The pandemic’s impacts on our campus research ecosystem are many and varied. In his guest blog, computer scientist Dr. Charles Wallace (CS) shares how not meeting in person illuminated a new opportunity.
For more than a decade, our tutors in the Building Adult Skills in Computing (BASIC) program met face to face with people in the community to help them become more digitally competent and confident. A big part of our success was the in-person aspect of our tutoring; personal contact relieved anxiety among learners and helped tutors better understand their issues.
The pandemic ended that. But it also revealed a new opportunity. For our Breaking Digital Barriers research group, the pandemic’s demand for digital literacy served as a calling.
Challenge: Rural Communities Need Digital Infrastructure
The COVID-19 pandemic literally shut the doors on our operation, as the community centers that supported us were forced to close temporarily, eliminating the physical proximity between tutor and learner that had been so important in our work. Nevertheless, we made the decision to move to an all-online format, using Zoom and its screen-sharing functionality to give us access. To our surprise, we encountered an explosion in interest, as many people who had never attended BASIC sessions found themselves in need of online communication. Helping someone navigate the Zoom installation process by phone is a delicate procedure that I described in an earlier Unscripted article.
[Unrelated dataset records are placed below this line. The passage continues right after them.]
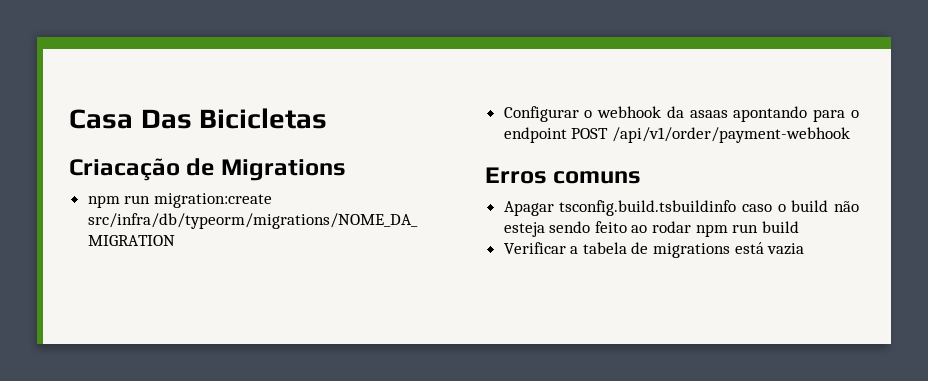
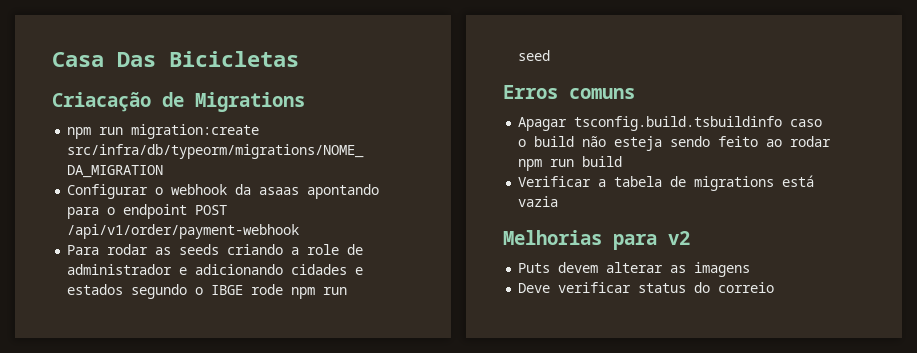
+ Para rodar as seeds criando a role de administrador e adicionando cidades e estados segundo o IBGE rode npm run seed
+ Melhorias para v2
+ Puts devem alterar as imagens
+ Deve verificar status do correio

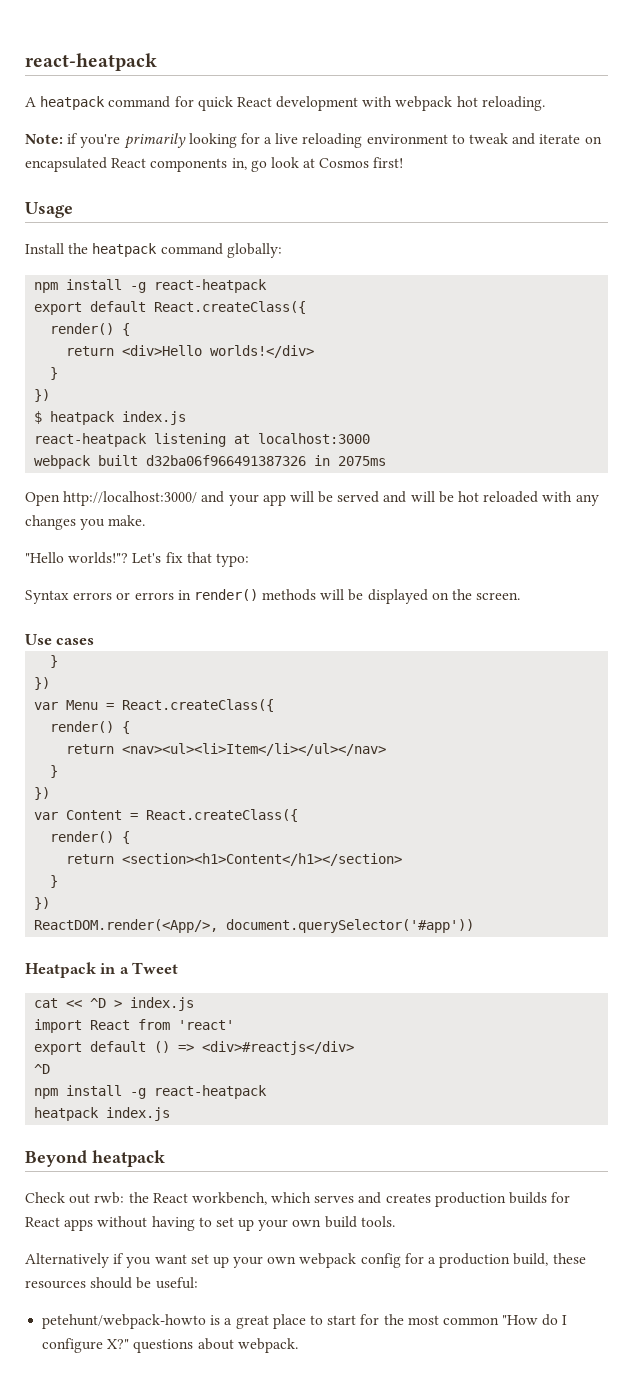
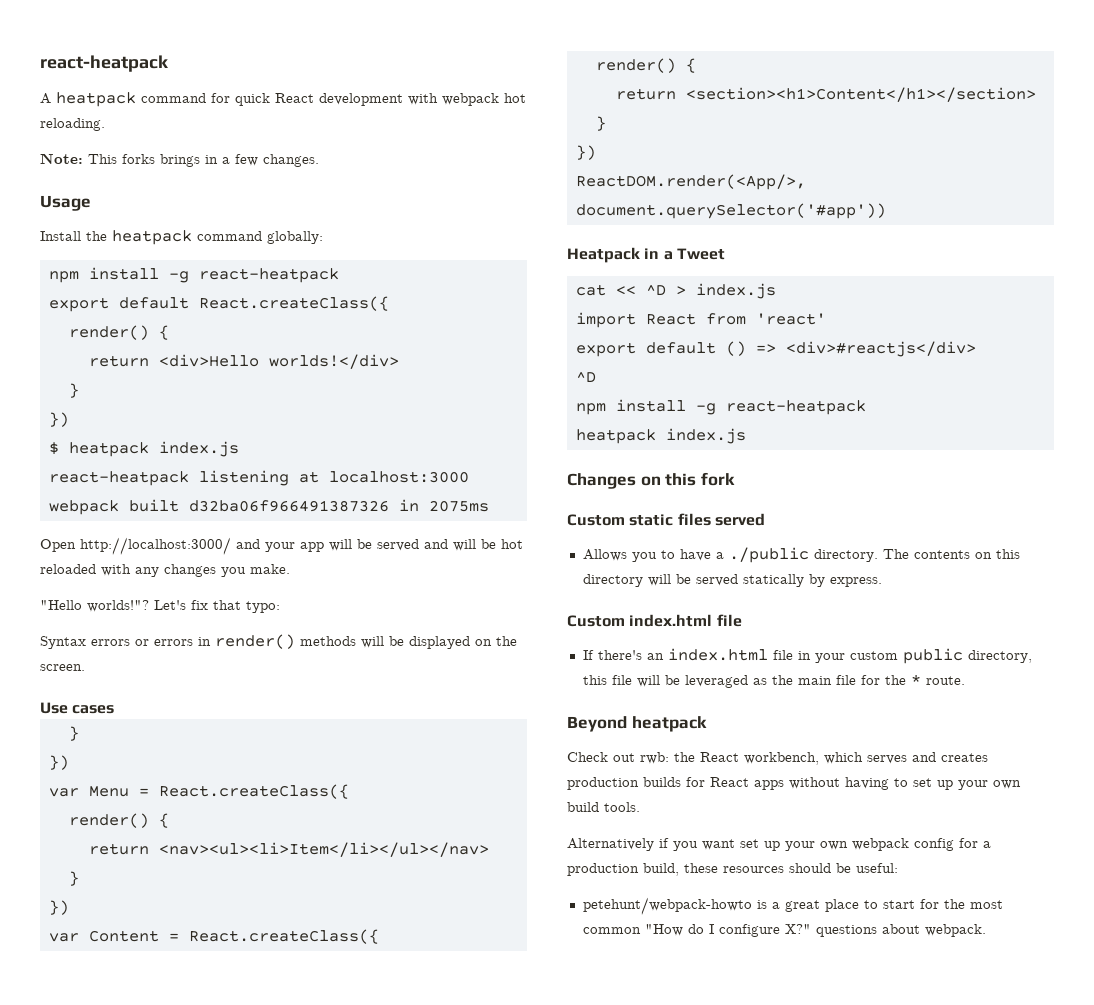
- Note: if you're primarily looking for a live reloading environment to tweak and iterate on encapsulated React components in, go look at Cosmos first!
+ Note: This forks brings in a few changes.
+ Changes on this fork
+ Custom static files served
+ Allows you to have a ./public directory. The contents on this directory will be served statically by express.
+ Custom index.html file
+ If there's an index.html file in your custom public directory, this file will be leveraged as the main file for the * route.

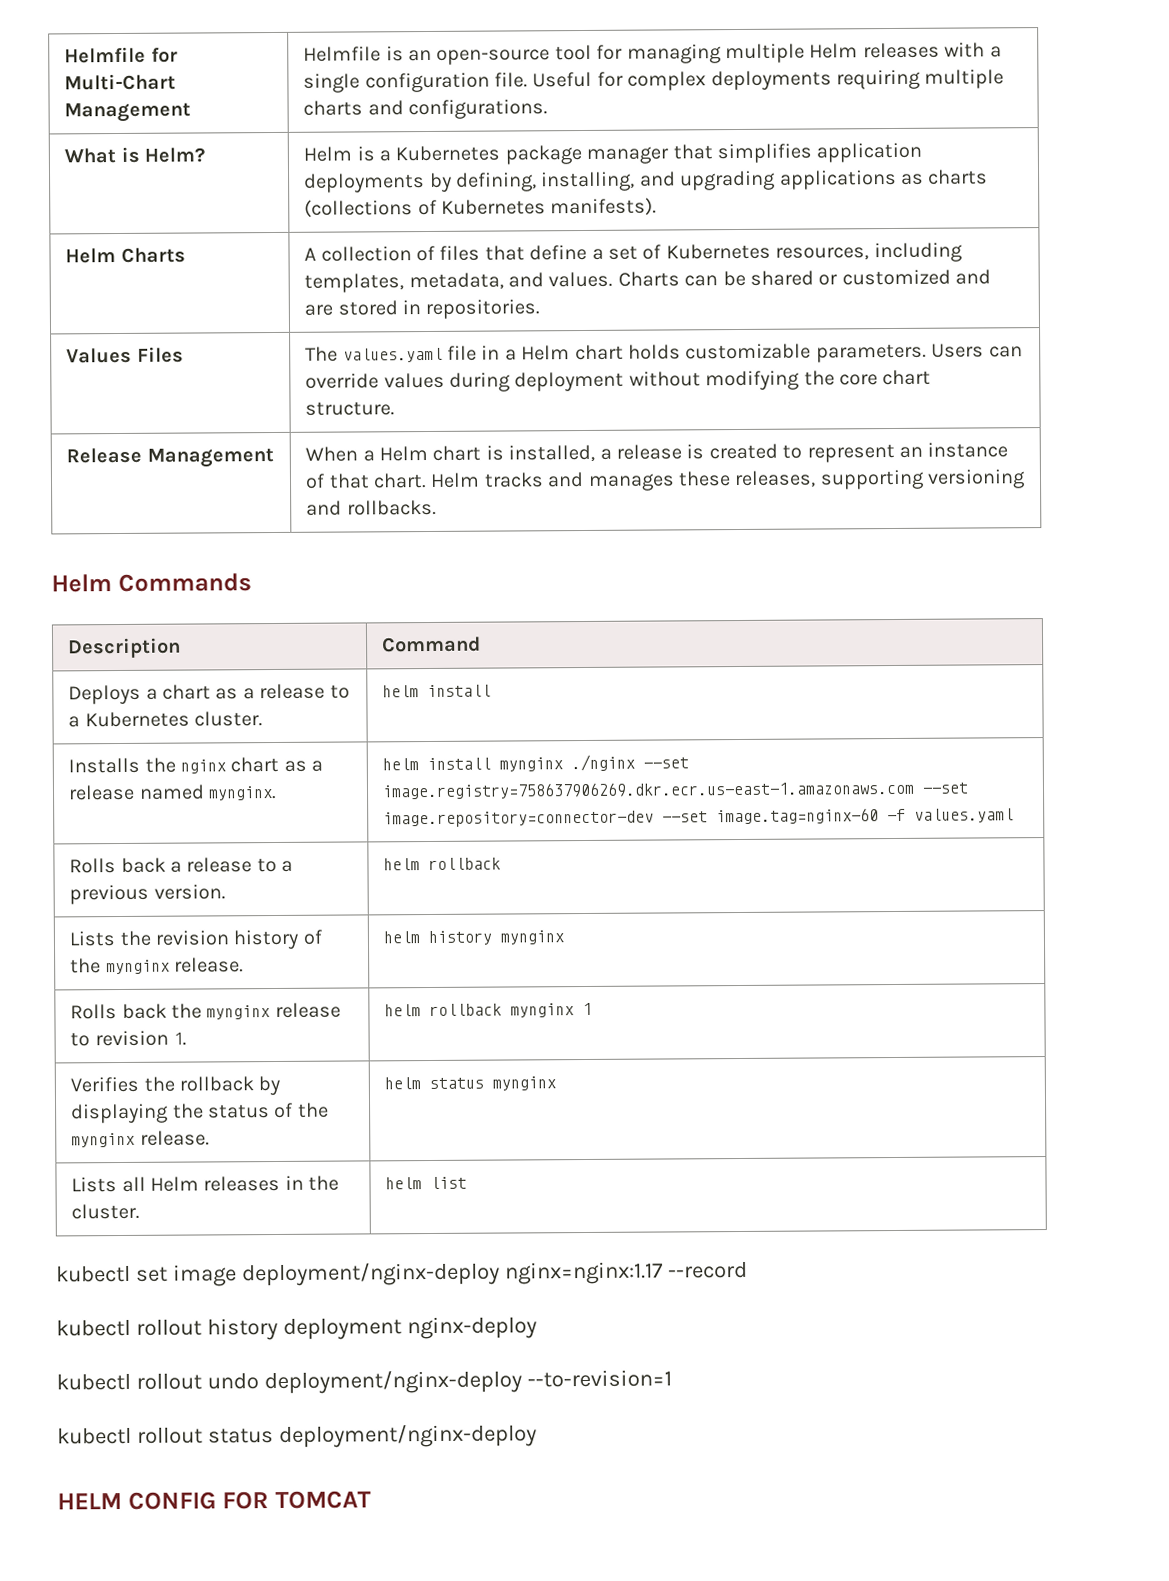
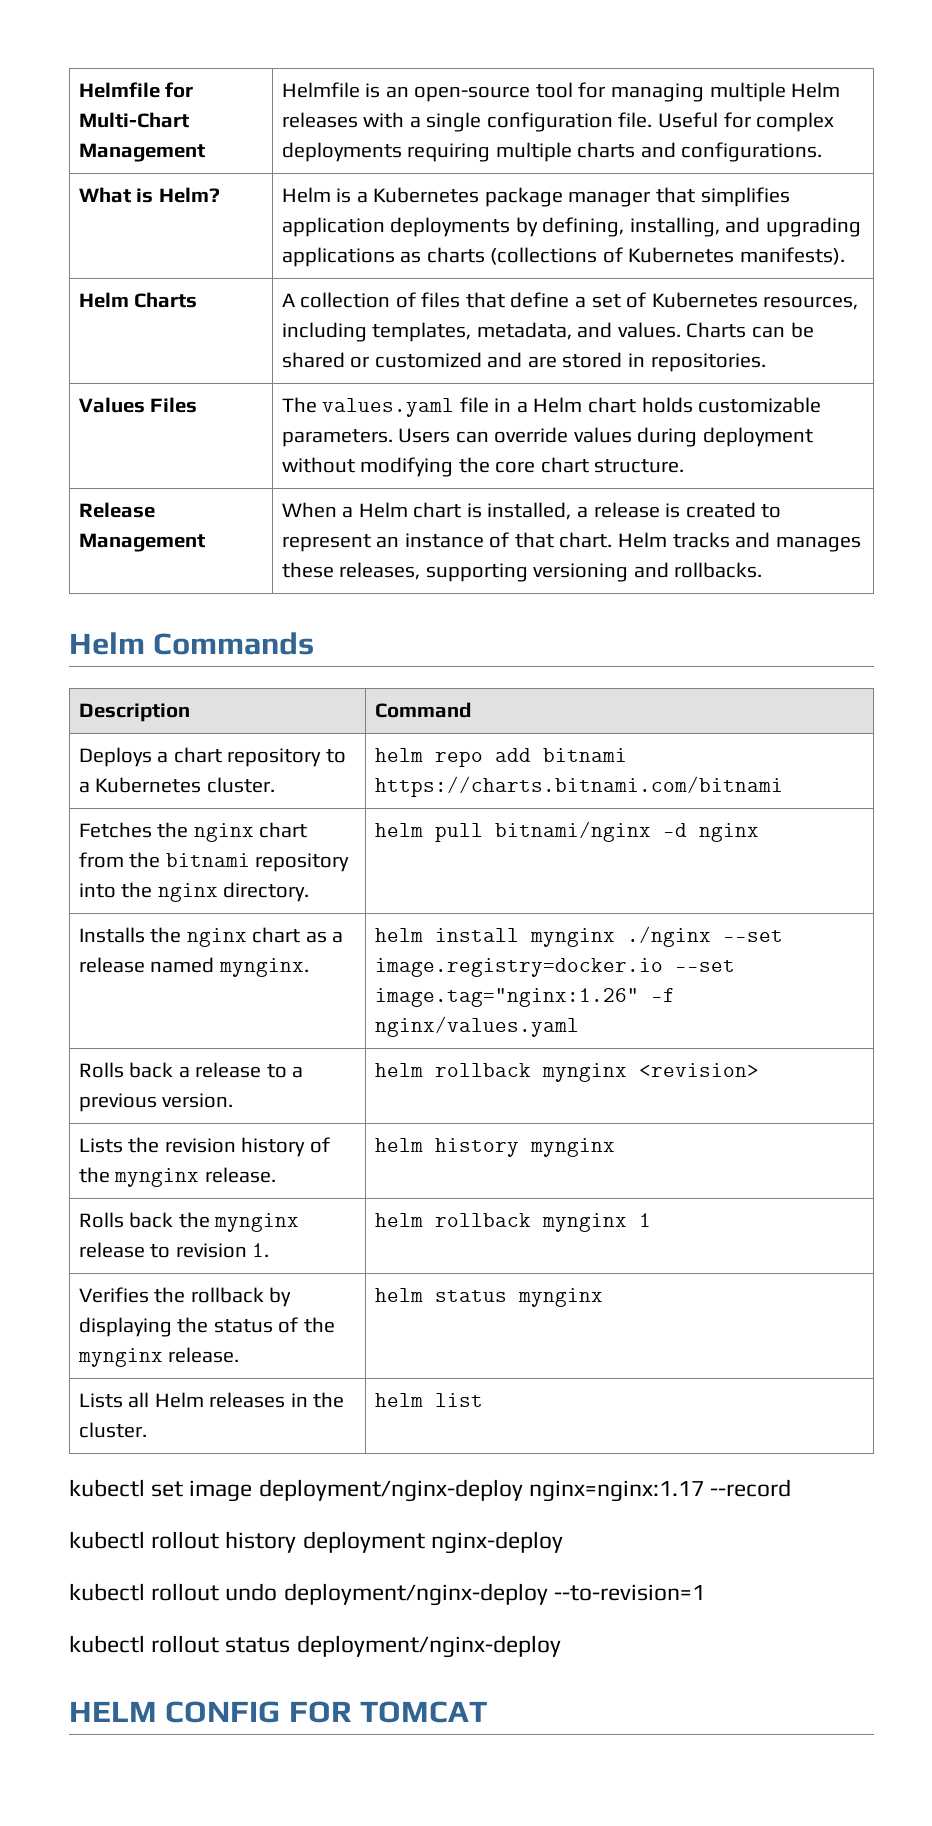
- Deploys a chart as a release to a Kubernetes cluster. | helm install
+ Deploys a chart repository to a Kubernetes cluster. | helm repo add bitnami https://charts.bitnami.com/bitnami
+ Fetches the nginx chart from the bitnami repository into the nginx directory. | helm pull bitnami/nginx -d nginx
- Installs the nginx chart as a release named mynginx. | helm install mynginx ./nginx --set image.registry=758637906269.dkr.ecr.us-east-1.amazonaws.com --set image.repository=connector-dev --set image.tag=nginx-60 -f values.yaml
+ Installs the nginx chart as a release named mynginx. | helm install mynginx ./nginx --set image.registry=docker.io --set image.tag="nginx:1.26" -f nginx/values.yaml
- Rolls back a release to a previous version. | helm rollback
+ Rolls back a release to a previous version. | helm rollback mynginx <revision>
Our long-held suspicions were confirmed: Our in-person tutoring sessions were reaching only a fraction of the population who needed it. Indeed, some of the people most in need, without the means to travel to our physical locations, were among those being left out.
The opportunity waiting for us in the COVID-19 crisis was a chance to rethink the tutor-learner relationship. While there is nothing quite like helping people in person, what if we could provide a user experience where tutors interacted with learners directly through their devices — in a sense, having a live tutor “inside” the device? This would allow our digital assistance to grow substantially, reaching people who did not have the ability to attend live help sessions easily, and allowing for in-place assistance at people’s homes or workplaces. This idea is at the heart of our Illuminated Devices project, which has just received funding from the National Science Foundation (NSF) through the new Strengthening American Infrastructure program.